**Records for this task:**

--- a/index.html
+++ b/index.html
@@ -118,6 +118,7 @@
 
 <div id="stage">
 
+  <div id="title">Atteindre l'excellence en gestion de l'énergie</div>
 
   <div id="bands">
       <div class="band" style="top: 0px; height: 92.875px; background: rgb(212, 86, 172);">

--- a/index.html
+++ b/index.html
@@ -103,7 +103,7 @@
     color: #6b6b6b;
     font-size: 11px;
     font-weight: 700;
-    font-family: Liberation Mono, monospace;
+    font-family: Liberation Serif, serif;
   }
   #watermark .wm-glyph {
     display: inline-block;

...

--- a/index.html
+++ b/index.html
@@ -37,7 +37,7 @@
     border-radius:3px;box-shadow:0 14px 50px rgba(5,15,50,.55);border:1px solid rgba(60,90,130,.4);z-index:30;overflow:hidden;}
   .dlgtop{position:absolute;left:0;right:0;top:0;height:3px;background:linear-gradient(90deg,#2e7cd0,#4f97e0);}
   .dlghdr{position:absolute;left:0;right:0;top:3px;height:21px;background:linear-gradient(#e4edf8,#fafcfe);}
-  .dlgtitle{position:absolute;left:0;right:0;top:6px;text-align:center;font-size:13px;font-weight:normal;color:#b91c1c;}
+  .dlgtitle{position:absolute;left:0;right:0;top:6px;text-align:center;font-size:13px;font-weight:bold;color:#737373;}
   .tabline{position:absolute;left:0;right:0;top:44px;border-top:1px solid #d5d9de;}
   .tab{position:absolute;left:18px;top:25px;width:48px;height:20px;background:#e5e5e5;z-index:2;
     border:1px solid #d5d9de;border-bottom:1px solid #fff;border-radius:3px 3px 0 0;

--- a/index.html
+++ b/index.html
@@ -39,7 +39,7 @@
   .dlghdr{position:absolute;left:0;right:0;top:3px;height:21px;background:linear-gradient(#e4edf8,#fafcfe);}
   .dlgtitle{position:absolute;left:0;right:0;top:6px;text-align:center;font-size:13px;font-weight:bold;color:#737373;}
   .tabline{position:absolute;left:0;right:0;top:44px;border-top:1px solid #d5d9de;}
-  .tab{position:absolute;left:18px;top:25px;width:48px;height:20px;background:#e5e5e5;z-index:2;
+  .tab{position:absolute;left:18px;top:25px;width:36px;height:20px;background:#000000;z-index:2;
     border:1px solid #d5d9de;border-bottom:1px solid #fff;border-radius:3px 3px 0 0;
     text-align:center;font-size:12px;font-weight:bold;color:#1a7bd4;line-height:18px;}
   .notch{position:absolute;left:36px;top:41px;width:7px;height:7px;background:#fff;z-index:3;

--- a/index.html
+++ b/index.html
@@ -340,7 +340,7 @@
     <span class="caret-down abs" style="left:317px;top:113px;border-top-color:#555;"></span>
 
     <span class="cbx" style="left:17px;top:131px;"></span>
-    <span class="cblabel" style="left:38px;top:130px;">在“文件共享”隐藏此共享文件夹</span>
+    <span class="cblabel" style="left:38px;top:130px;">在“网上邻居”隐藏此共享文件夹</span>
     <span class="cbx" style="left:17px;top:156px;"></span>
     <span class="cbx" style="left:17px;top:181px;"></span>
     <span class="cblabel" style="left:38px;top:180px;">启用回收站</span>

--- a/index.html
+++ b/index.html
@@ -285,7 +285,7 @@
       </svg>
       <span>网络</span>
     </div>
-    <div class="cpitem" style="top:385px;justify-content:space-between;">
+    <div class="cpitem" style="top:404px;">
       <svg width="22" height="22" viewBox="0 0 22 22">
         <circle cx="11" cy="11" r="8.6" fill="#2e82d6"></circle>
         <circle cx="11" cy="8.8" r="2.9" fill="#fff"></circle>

**The task:** Write out every line of the data that holds the word "隐藏此共享文件夹".

**Written response:**
-    <span class="cblabel" style="left:38px;top:130px;">在“文件共享”隐藏此共享文件夹</span>
+    <span class="cblabel" style="left:38px;top:130px;">在“网上邻居”隐藏此共享文件夹</span>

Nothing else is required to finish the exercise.